→ **Your instructions**:
The required lines are those that contain "performs"; pull them out of the data and copy them.

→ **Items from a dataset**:
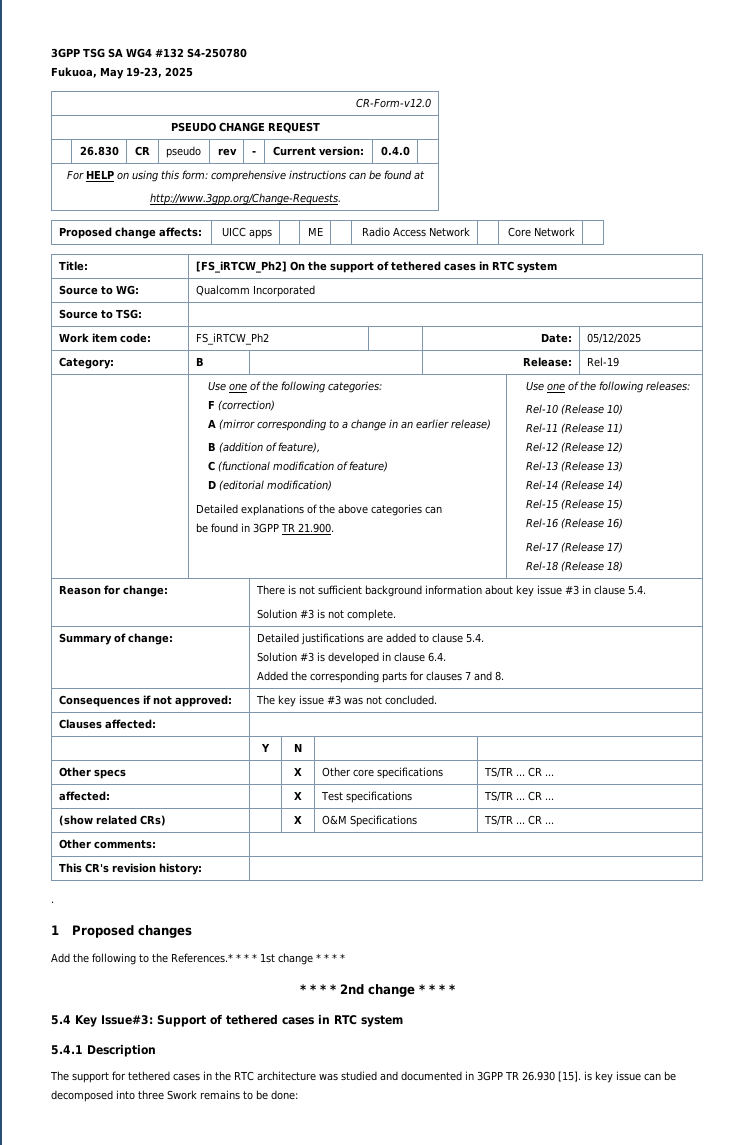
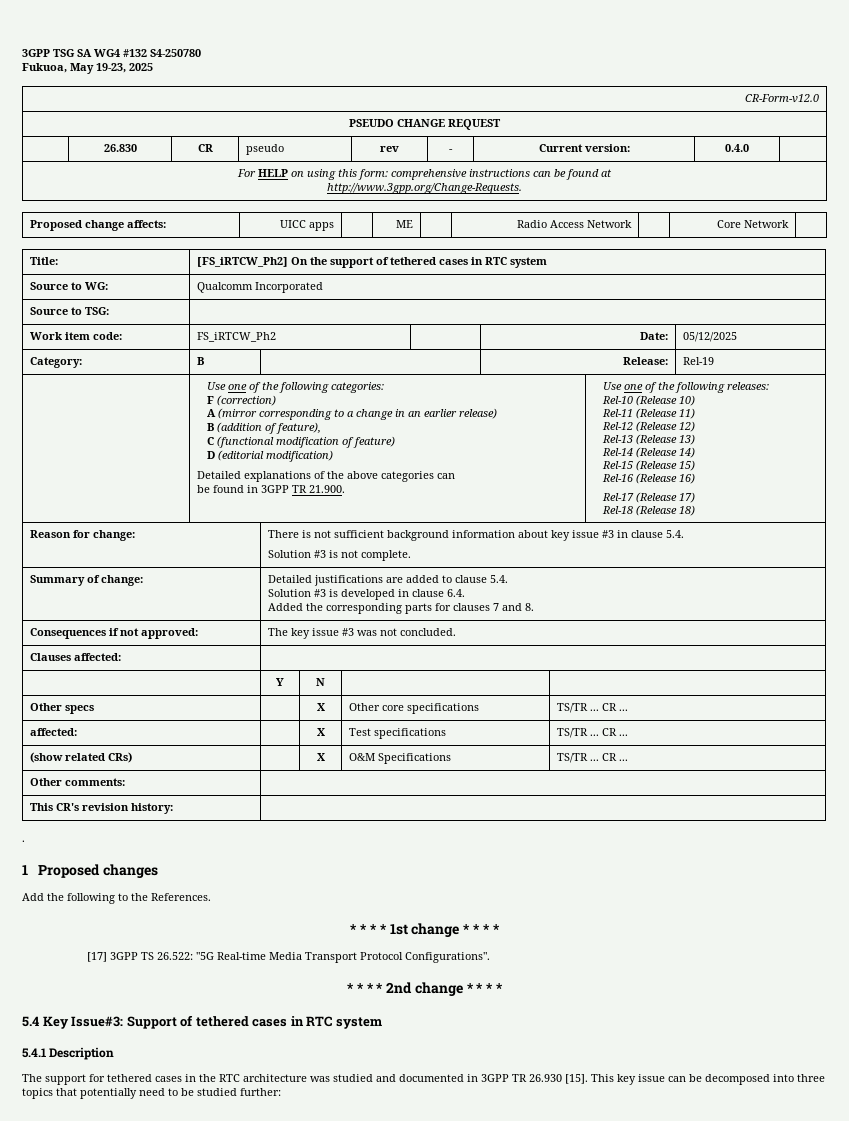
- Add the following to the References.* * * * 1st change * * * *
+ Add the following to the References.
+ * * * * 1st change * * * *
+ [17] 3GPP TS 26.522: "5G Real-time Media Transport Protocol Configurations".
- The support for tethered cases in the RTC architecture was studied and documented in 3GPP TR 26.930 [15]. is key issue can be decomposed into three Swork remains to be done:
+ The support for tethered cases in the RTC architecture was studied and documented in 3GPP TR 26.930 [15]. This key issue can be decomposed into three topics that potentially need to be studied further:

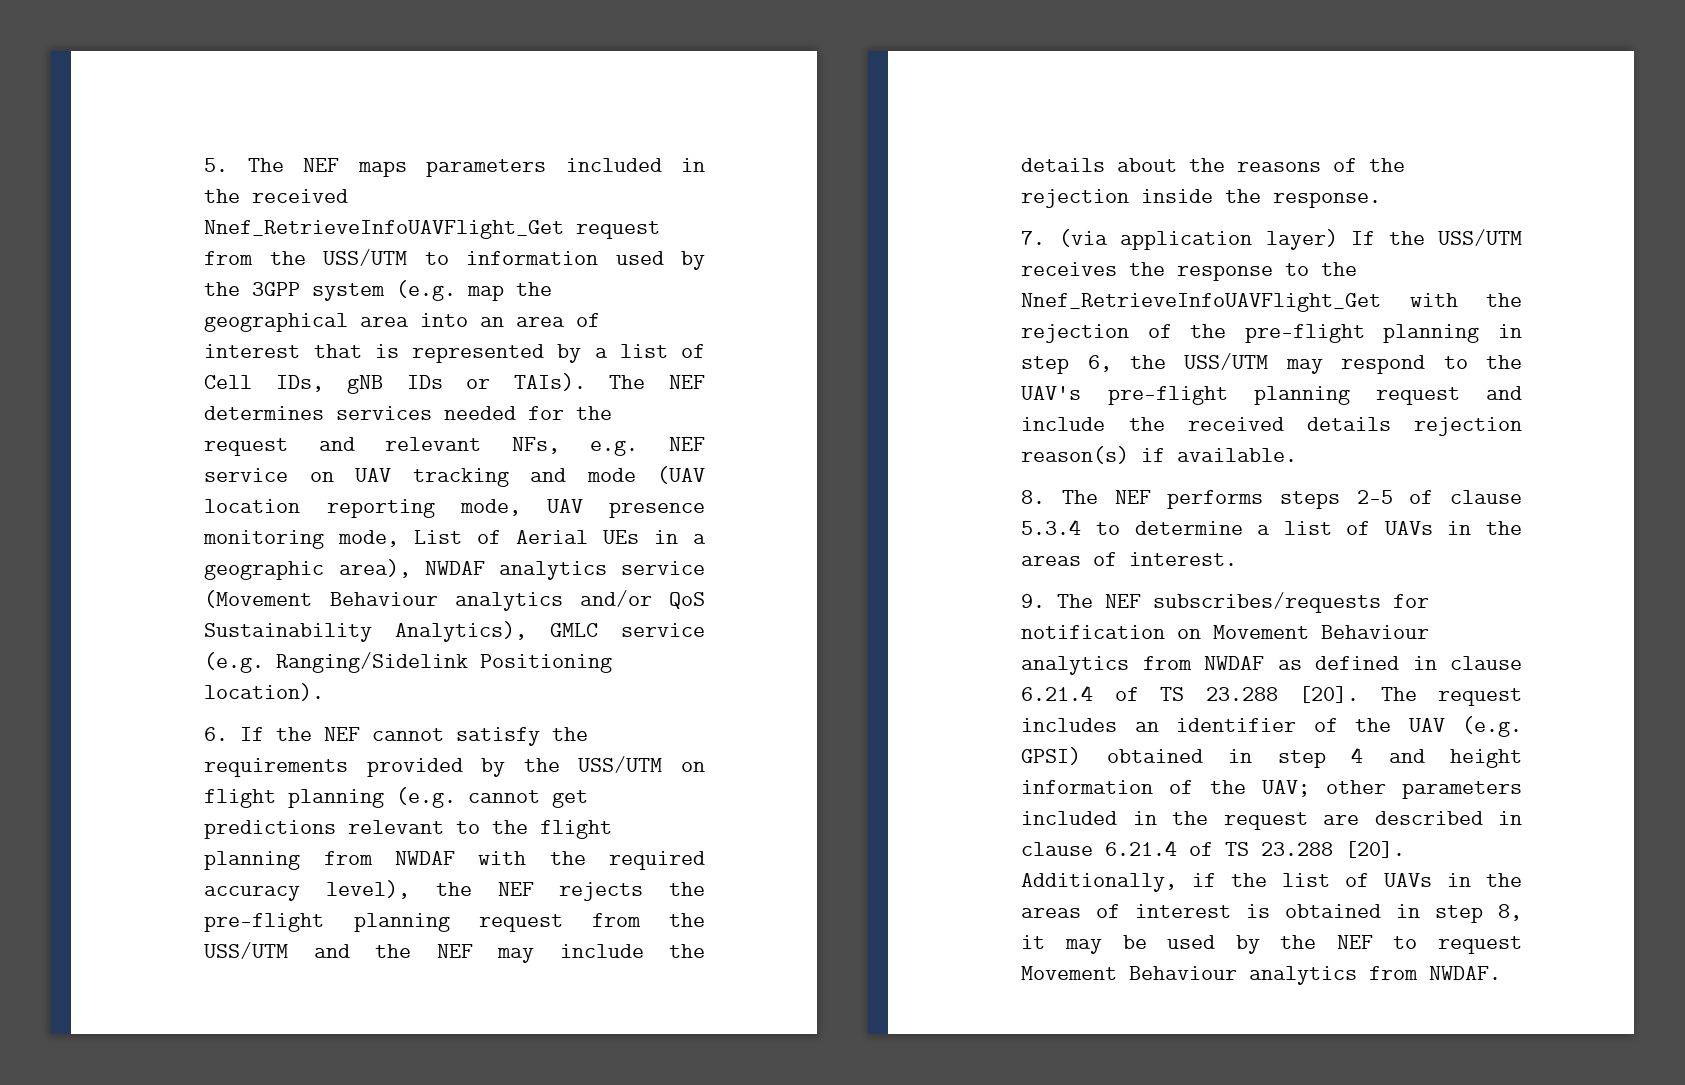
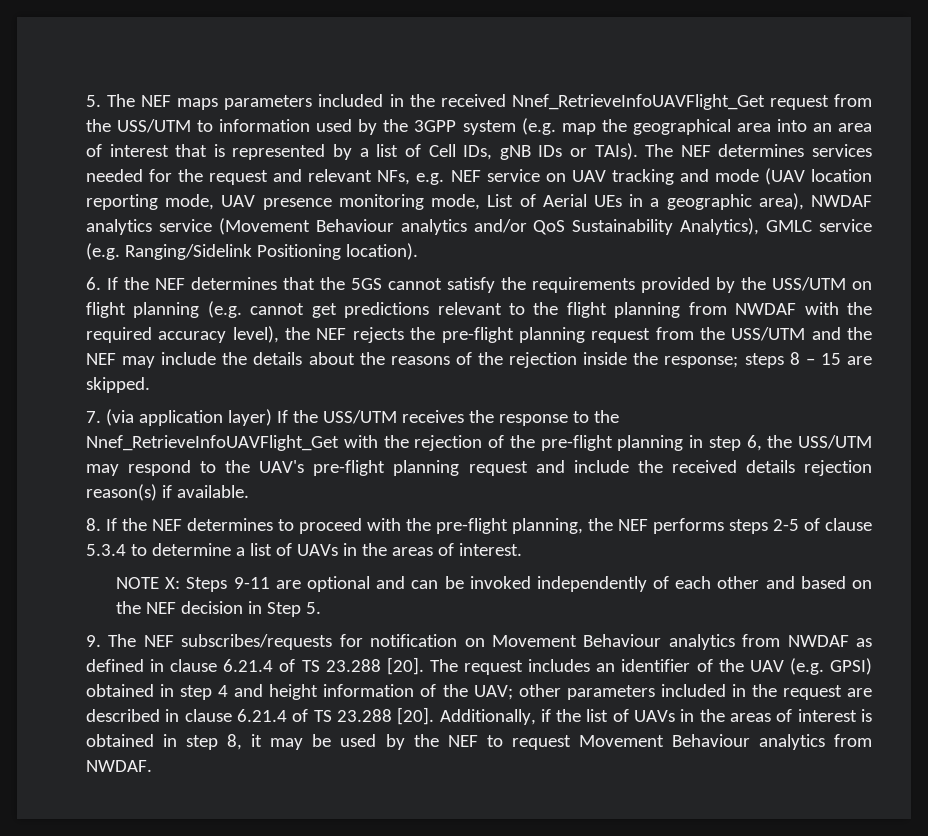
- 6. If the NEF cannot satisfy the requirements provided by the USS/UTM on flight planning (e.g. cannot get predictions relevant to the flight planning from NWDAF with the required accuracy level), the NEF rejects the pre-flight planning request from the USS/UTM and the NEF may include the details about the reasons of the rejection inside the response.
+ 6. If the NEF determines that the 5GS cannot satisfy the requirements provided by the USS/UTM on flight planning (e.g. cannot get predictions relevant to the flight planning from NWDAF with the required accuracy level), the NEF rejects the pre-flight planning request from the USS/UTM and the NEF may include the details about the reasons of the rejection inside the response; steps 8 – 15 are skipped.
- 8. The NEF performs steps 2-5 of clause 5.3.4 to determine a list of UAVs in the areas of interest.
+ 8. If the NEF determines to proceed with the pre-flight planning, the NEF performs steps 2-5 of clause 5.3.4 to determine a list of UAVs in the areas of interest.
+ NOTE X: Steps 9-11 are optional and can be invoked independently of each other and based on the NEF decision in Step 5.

→ **Written solution**:
- 8. The NEF performs steps 2-5 of clause 5.3.4 to determine a list of UAVs in the areas of interest.
+ 8. If the NEF determines to proceed with the pre-flight planning, the NEF performs steps 2-5 of clause 5.3.4 to determine a list of UAVs in the areas of interest.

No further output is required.